Este es el equipo más joven del mandato de Guardiola y no sorprenderá que no esté seguro de cómo reaccionar cuando se le presenten diferencias tácticas con respecto al rival.
El cambio de Daniel Farke a una defensa de tres en el loco partido de noviembre contra el Leeds United, cuando el City fue rescatado por el gol de Phil Foden en el tiempo adicional después de perder una ventaja de dos goles, es un ejemplo apropiado.
El equipo de Thomas Frank dominó físicamente al City en la segunda mitad del domingo, ganando cada segundo balón y 50-50.
Dominic Solanke sella la remontada del Tottenham en la segunda parte con su audaz gol del Escorpión
Y luego está la estabilidad emocional. Guardiola fue fotografiado el domingo y eso me recordó al Fulham. Otra noche loca, el City gana 5-1 faltando media hora y casi acaba con la caída de puntos.
“Lo que pasó en los últimos partidos es que no controlamos bien la segunda mitad”, dijo Rodri. Y esto es lo que sucede cuando no controlas adecuadamente: puedes terminar dibujando. Lamentablemente hubo un gran error de los árbitros en el primer gol, que no debería haber contado y creo que nos afectó mucho”.

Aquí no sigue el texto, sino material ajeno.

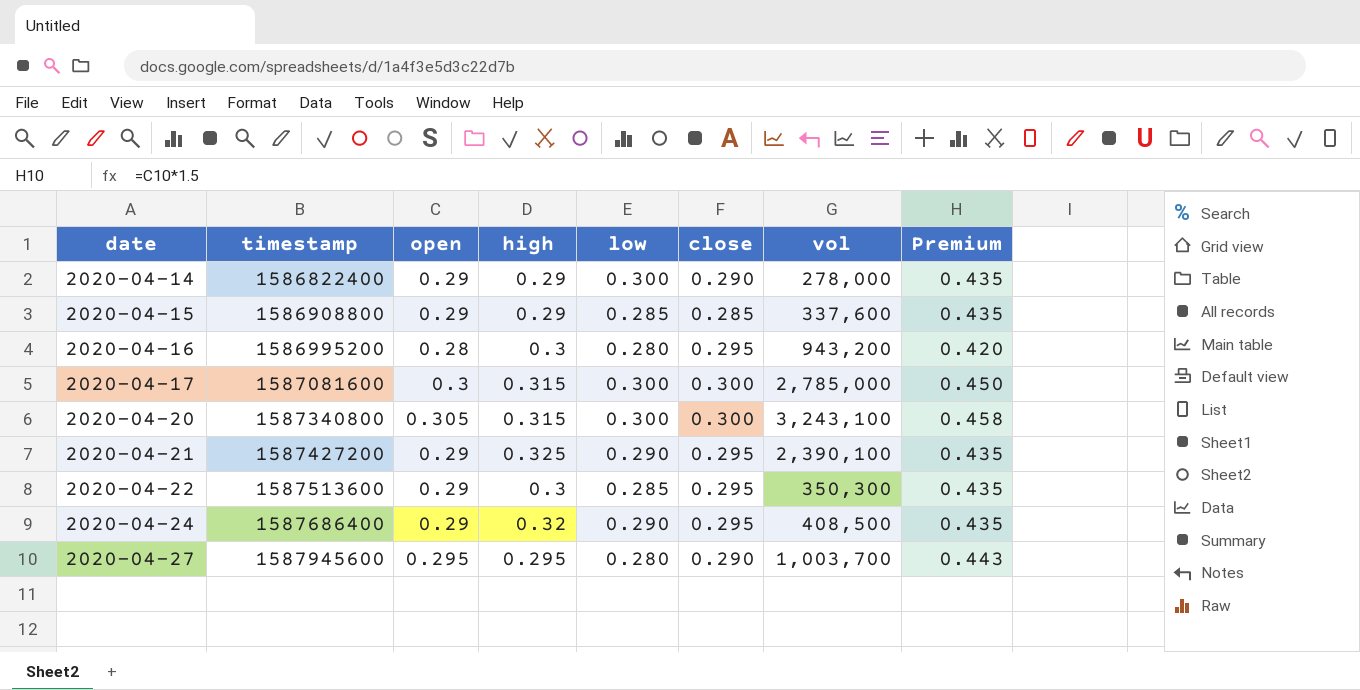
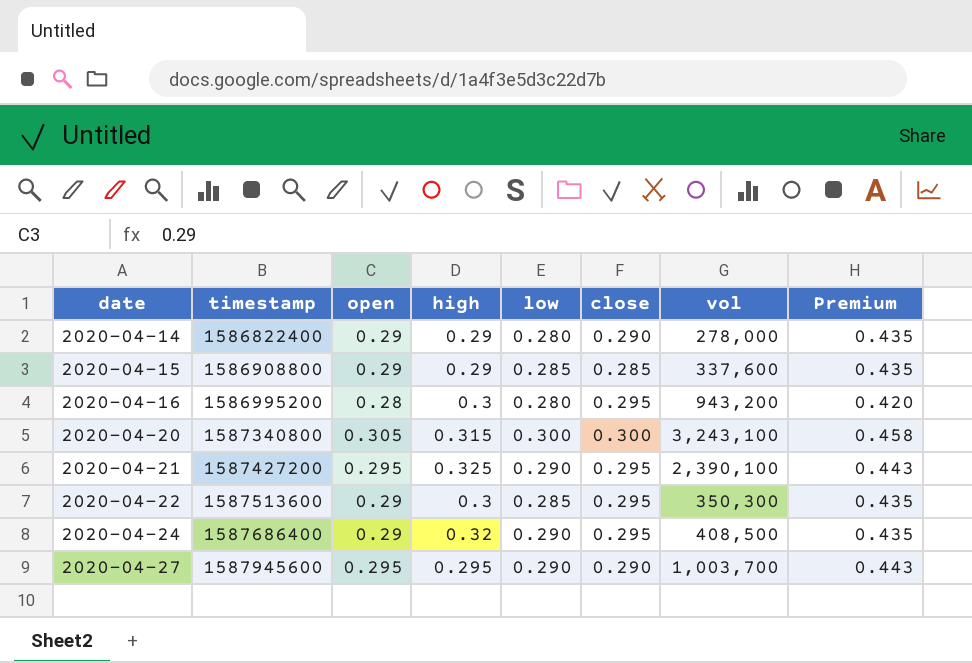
row 2020-04-17: 1587081600 | 0.3 | 0.315 | 0.300 | 0.300 | 2,785,000 | 0.450 -> none
2020-04-14 | low: 0.300 -> 0.280
2020-04-21 | open: 0.29 -> 0.295
2020-04-21 | Premium: 0.435 -> 0.443
2020-04-27 | low: 0.280 -> 0.290

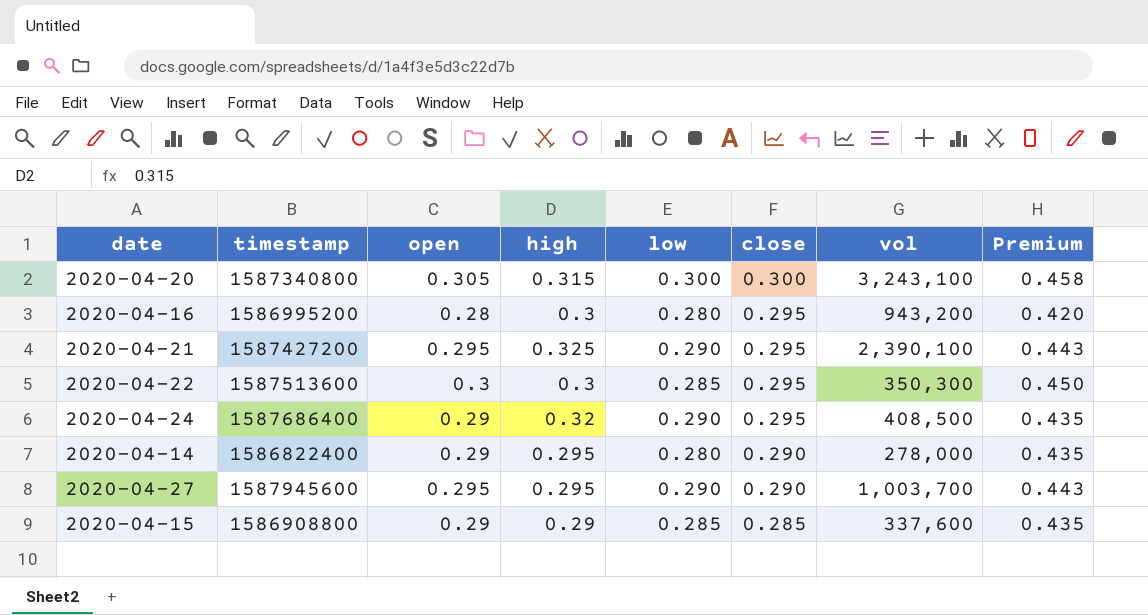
row order: date ascending -> close descending
2020-04-22 | open: 0.29 -> 0.3
2020-04-22 | Premium: 0.435 -> 0.450
2020-04-14 | high: 0.29 -> 0.295

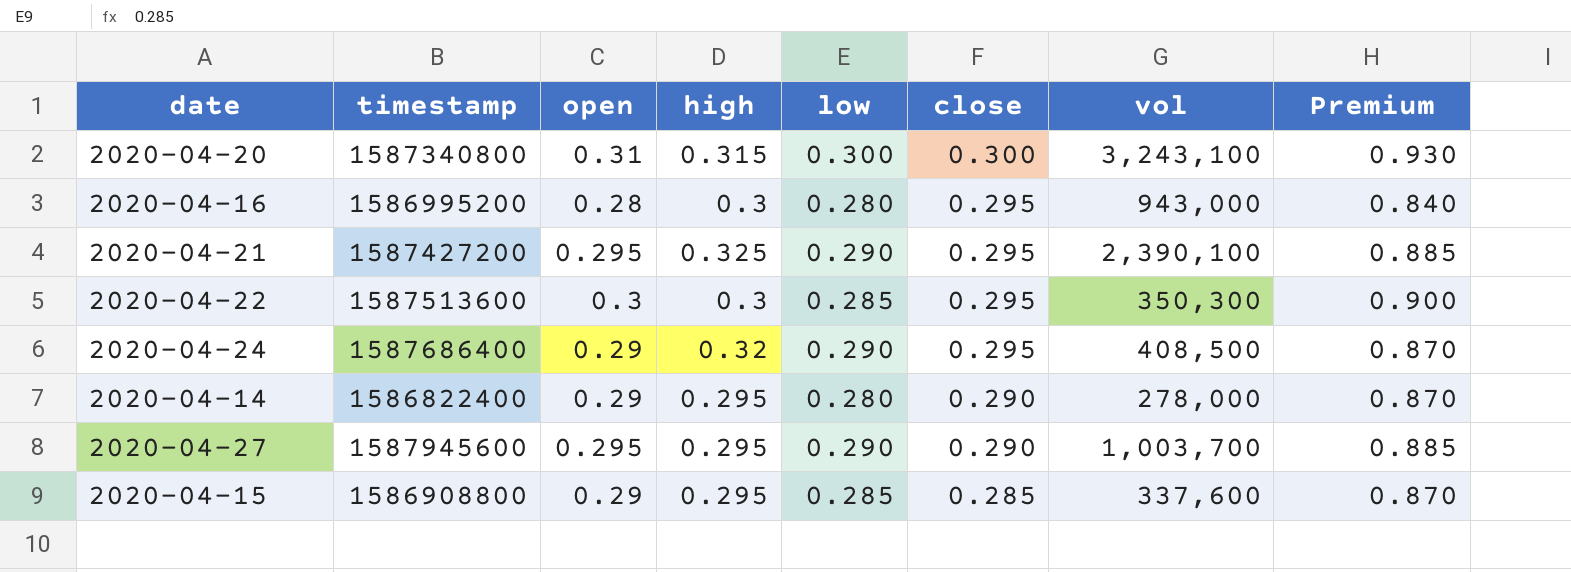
column Premium | formula: [open] * 1.5 -> [open] * 3
2020-04-20 | open: 0.305 -> 0.31
2020-04-16 | vol: 943,200 -> 943,000
2020-04-15 | high: 0.29 -> 0.295

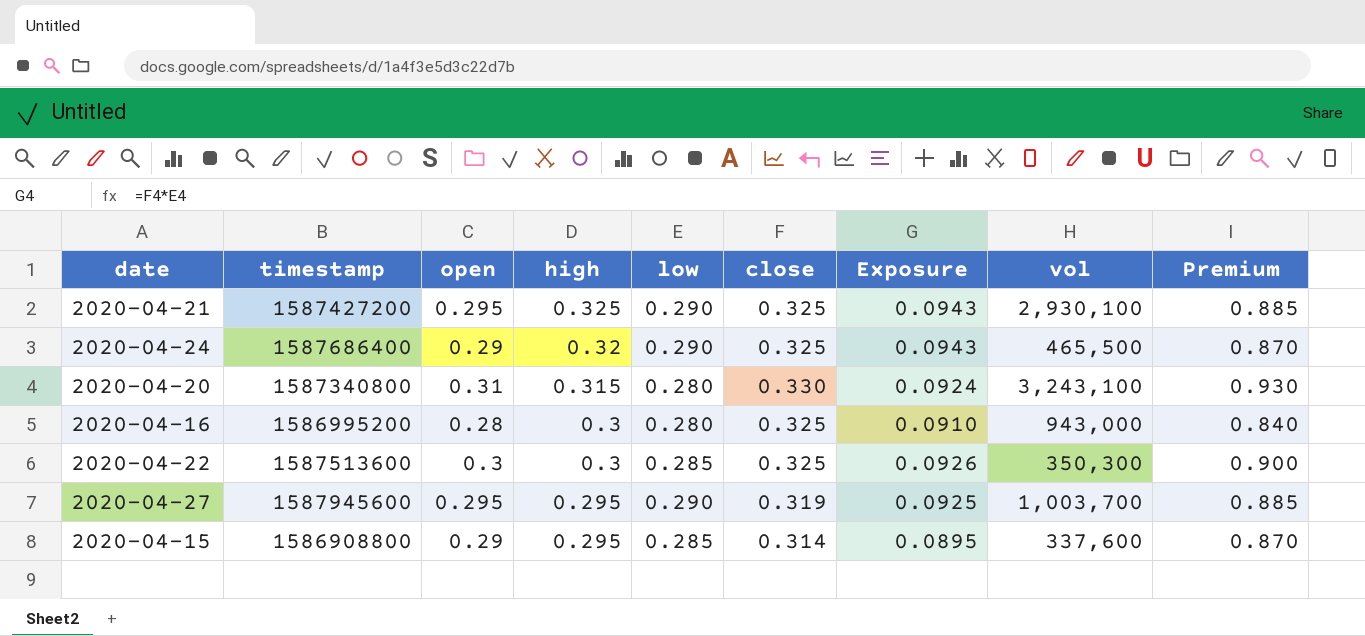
row order: close descending -> high descending
column Exposure | formula: none -> [low] * [close]
row 2020-04-14: 1586822400 | 0.29 | 0.295 | 0.280 | 0.290 | 278,000 | 0.870 -> none
2020-04-21 | close: 0.295 -> 0.325
2020-04-21 | vol: 2,390,100 -> 2,930,100
2020-04-24 | close: 0.295 -> 0.325
2020-04-24 | vol: 408,500 -> 465,500
2020-04-20 | low: 0.300 -> 0.280
2020-04-20 | close: 0.300 -> 0.330
2020-04-16 | close: 0.295 -> 0.325
2020-04-22 | close: 0.295 -> 0.325
2020-04-27 | close: 0.290 -> 0.319
2020-04-15 | close: 0.285 -> 0.314

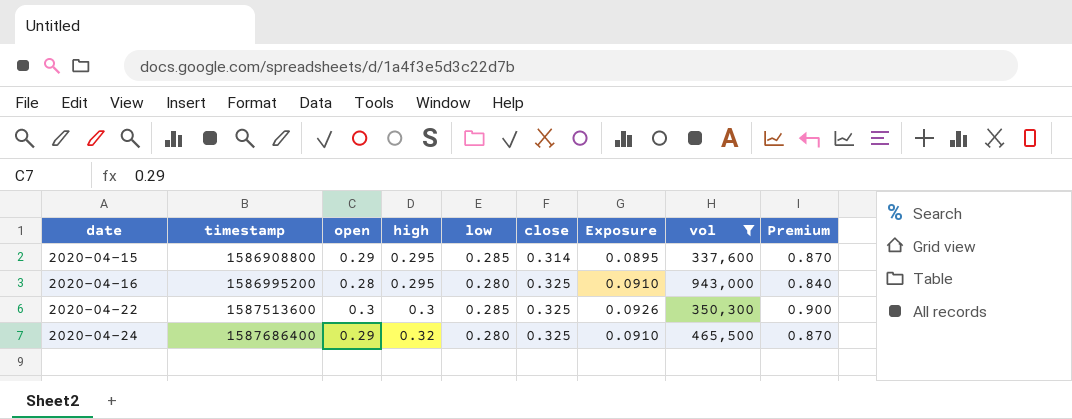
filter: none -> vol <= 943,000
row order: high descending -> date ascending
2020-04-16 | high: 0.3 -> 0.295
2020-04-24 | low: 0.290 -> 0.280
2020-04-24 | Exposure: 0.0943 -> 0.0910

Guardiola habló de la emoción del primer gol de Solanke y dijo que desbordó a la ciudad. Este fue un problema en los primeros años de su reinado, cuando el City no respondía lo suficientemente bien a los reveses y volvió a contar con un equipo renovado.
“En los últimos partidos no fuimos consistentes con el balón”, dijo Guardiola. No añadieron ‘en la segunda mitad’ pero bien podrían hacerlo. Es un hábito que la ciudad debería eliminar. Y rápido.